Spiridonov and Oshchepkov independently developed two different styles, which eventually cross-pollinated and became what is known as sambo. Compared to Oshchepkov's system, called "free wrestling" in Russia (known in the West as catch-as-catch-can wrestling or simply catch wrestling), Spiridonov's style was softer and less brutal. It was also less strength-dependent, which in large part was due to injuries Spiridonov sustained during World War I.
There are multiple competitive sport variations of sambo (though sambo techniques and principles can be applied to many other combat sports). Below are the main formats that are recognized by FIAS.

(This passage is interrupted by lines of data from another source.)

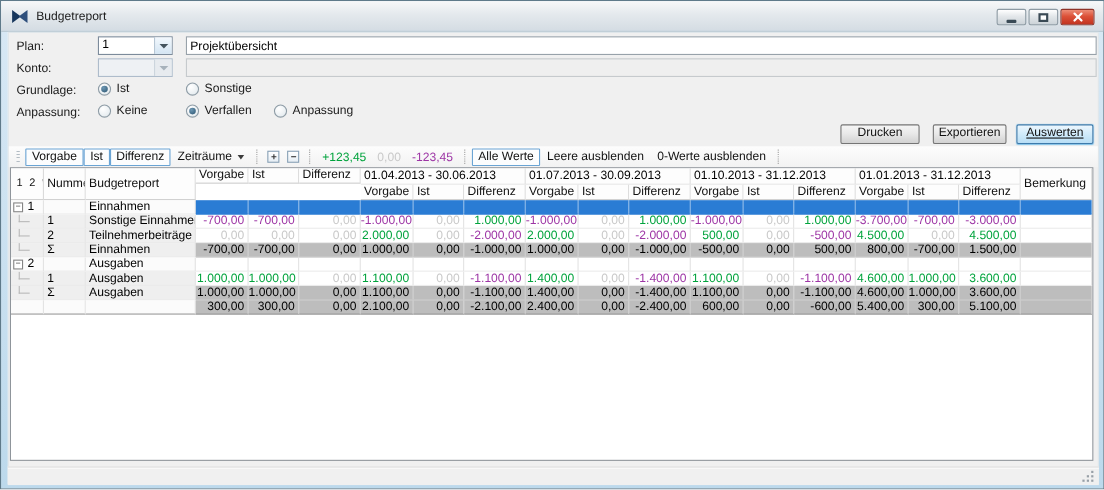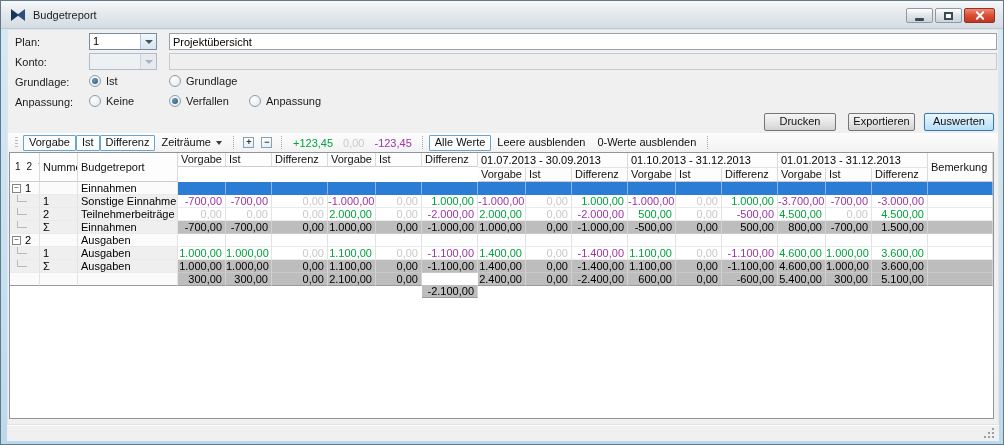"Grundlage" span { text: Grundlage -> Sonstige }
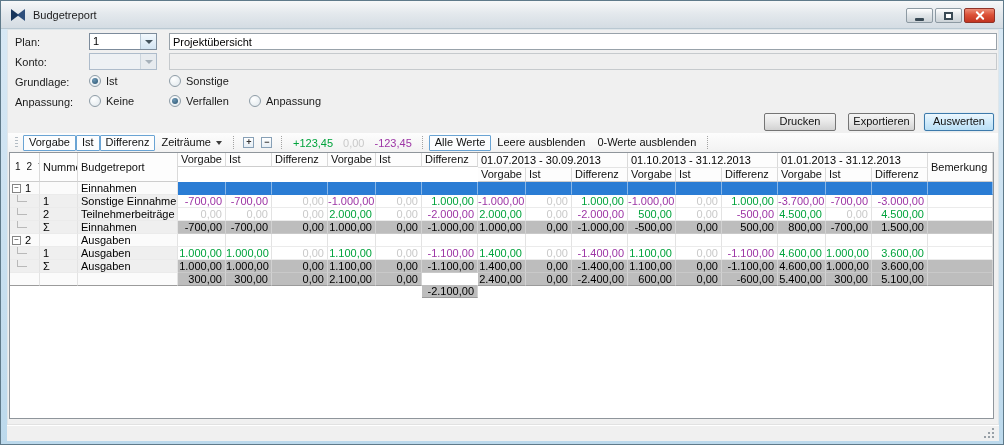"Auswerten" .abtn.default { text-decoration: none -> underline }
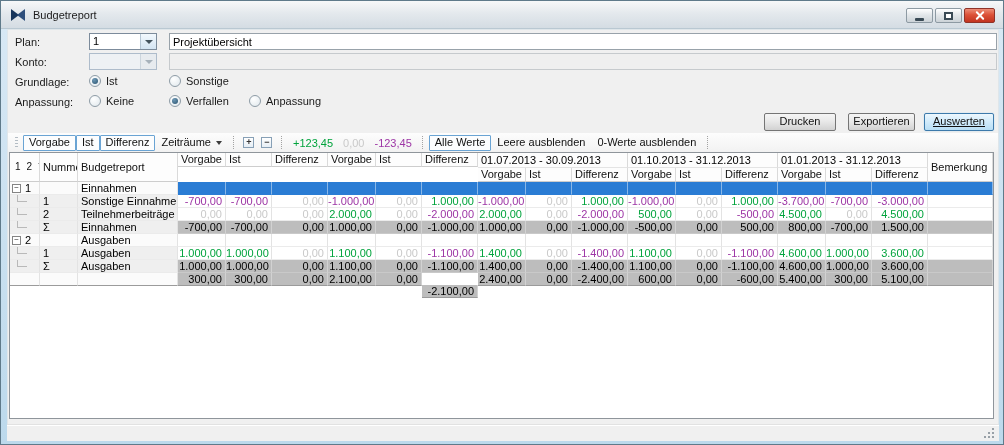"01.04.2013 - 30.06.2013" div.hdate { html: none -> <div>01.04.2013 - 30.06.2013</div> }
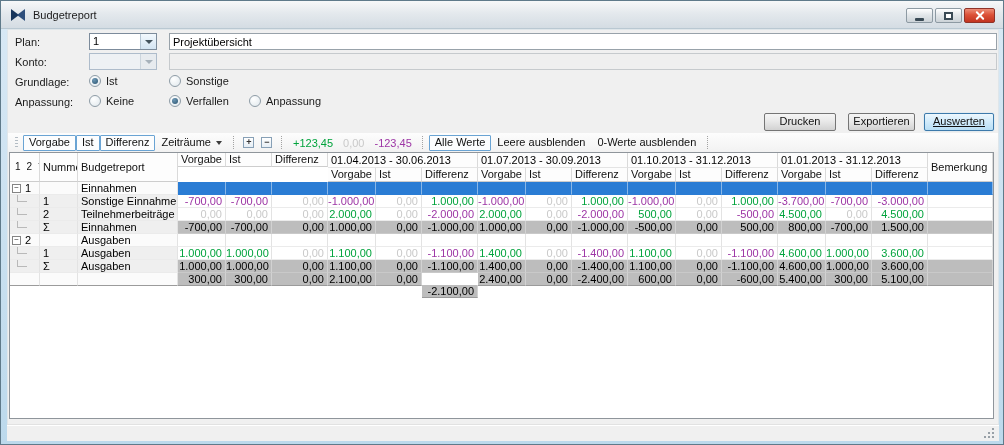"-2.100,00" div.gcell { margin-top: 12px -> none }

- Sport sambo or Sambo wrestling (Russian: Борьбa Самбо, romanized: Bor'ba Sambo, lit. 'Sambo Wrestling') is stylistically similar to old-time catch wrestling and judo, and in a lot of ways influenced by them, but with some differences in rules, protocol, and uniform. More akin to catch wrestling, and in contrast with judo, sambo allows various types of leg locks, while not allowing chokeholds. It also focuses on throwing, groundwork, and submissions, with very few restrictions on gripping and holds. Sambo is an international style of amateur wrestling recognized by the FILA Congress in 1966.
- Combat sambo (Russian: Боевое Самбо, romanized: Boyevoye Sambo). Utilized and developed for the military, combat sambo resembles modern mixed martial arts, including forms of striking and grappling. Combat sambo allows regular punches, kicks, elbows, and knees, as well as soccer kicks, headbutts and groin strikes, in addition to throws, holds, chokes and locks, except for a standing or flying wristbar. The chief distinction from Brazilian jiu-jitsu (BJJ), apart from striking techniques, is that combat sambo rules and regulations do not permit a one-sided resort to ground fighting without throws or other combative maneuvers (i.e., by simply sitting down and continuing from the ground without touching his opponent that BJJ allows). In terms of aliveness, combat sambo surpasses ARB by design, though both were designed for combat situations only. Competitors wear jackets as in sport sambo, but also hand protection and sometimes shin protection and headgear. The first FIAS World Combat Sambo Championships were held in 2001. The World Combat Sambo Federation, based in Russia, also sanctions international combat sambo events.
Combat Sambo is designed to tackle certain tasks. The effectiveness of this martial art determined by its structure, namely by three components: boxing, sambo, and adapters. Adapters of combat sambo were developed by the academician G. S. Popov. The task of adapters is to ensure the safe transition from middle distance to close one, as well as the consistent usage of sambo and boxing techniques. The given configuration provides the fusion of two martial arts into a single system.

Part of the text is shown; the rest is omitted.